Medical school officials are still waiting to learn whether Yale’s general surgery residency program will receive reaccreditation, after the accreditation council failed to announce a decision last week as expected.

The Accreditation Council for Graduate Management Education notified the medical school in February that the program would lose its accreditation in July 2003 because of reports that residents worked too many hours and received substandard education.

The council was expected to announce Friday whether medical school officials had sufficiently improved surgery residents’ working conditions, but it has not yet made any official announcement.

Yale President Richard Levin said he expected the program’s accreditation to be renewed.

“We’re quite optimistic about being reaccredited,” Levin said.

Robert Bell, a professor at the School of Medicine and former resident, said the medical school had made a major effort to correct the problems cited by the accreditation council.

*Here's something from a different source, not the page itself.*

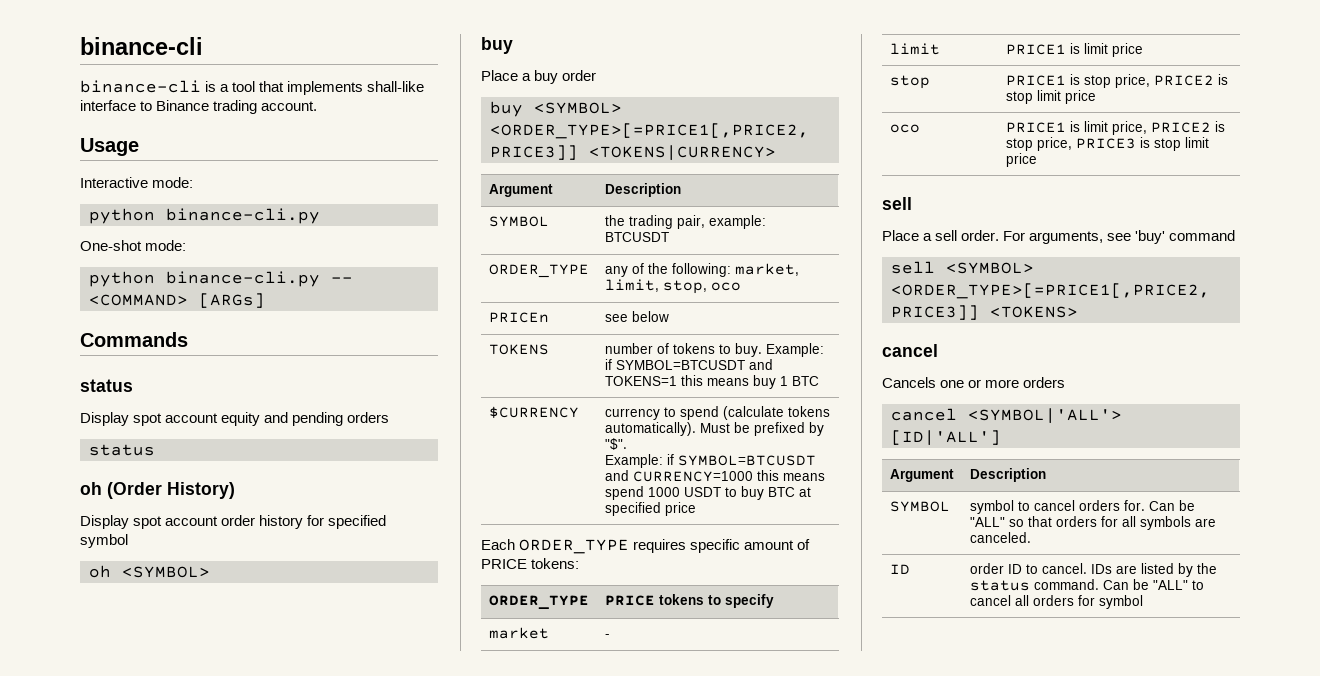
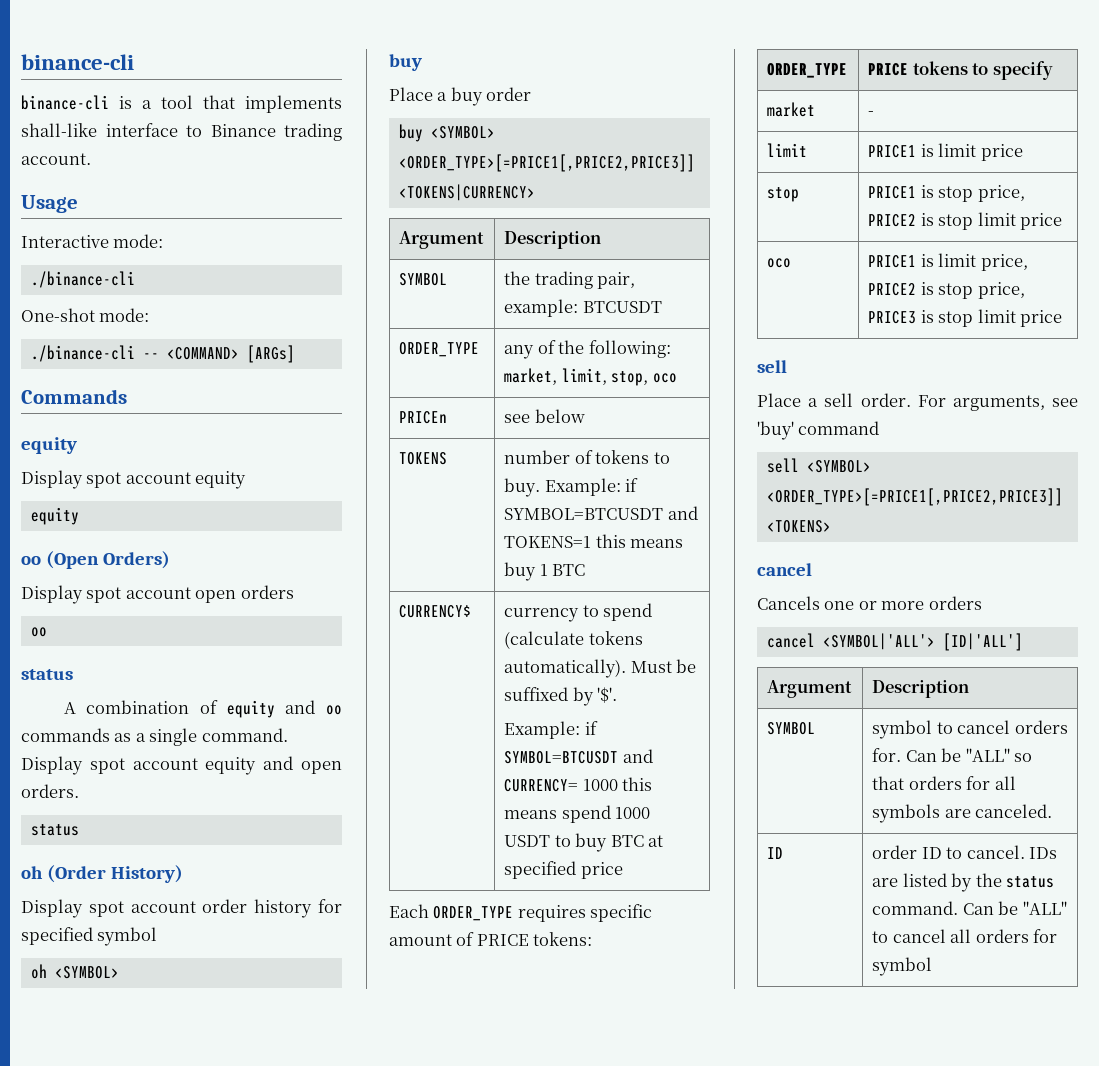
[89,208,320,224] python binance-cli.py -> [30,271,135,288] ./binance-cli
[89,271,320,287] python binance-cli.py -> [30,345,135,362] ./binance-cli
[80,379,133,392] [80,412,390,426] status // Display spot account equity and pending orders -> [21,437,77,454] [21,470,247,489] [30,507,79,525] [21,551,171,569] [21,585,294,604] [30,627,47,637] [21,669,73,680] [63,700,342,718] [21,728,288,746] [21,756,343,775] [21,784,79,798] equity // Display spot account equity // equity // oo (Open Orders) // Display spot account open orders // oo // status // A combination of equity and oo commands as a single command. Display spot account equity and open orders.
[488,406,579,418] $CURRENCY -> [399,605,472,618] CURRENCY$
[753,422,824,436] [604,438,627,450] [604,454,816,468] [604,470,753,482] prefixed by "$". // Example: if SYMBOL=BTCUSDT and CURRENCY=1000 -> [504,687,618,706] [504,721,598,739] [504,749,653,764] [504,779,618,792] suffixed by '$'. // Example: if SYMBOL=BTCUSDT and CURRENCY= 1000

“Any change that they’ve suggested, we did it,” Bell said.

Bell cited a recent, “positive” review of the program that was conducted in August as evidence that a favorable decision is likely.

Since the accreditation council’s announcement in February, the hospital has limited general surgery residents to 80 hours weekly and capped individual shifts at 24 hours, Bell said.

The hospital has also hired more “physician extenders,” such as nurse practitioners and physician assistants, to perform residents’ more mundane tasks such as paperwork and tracking X-rays, he said.

But Bell cautioned that the effects of the changes have not been completely positive.

“There are now a lot of times when residents actually want to stay and they’re not allowed to stay, so it’s still not perfect,” he said.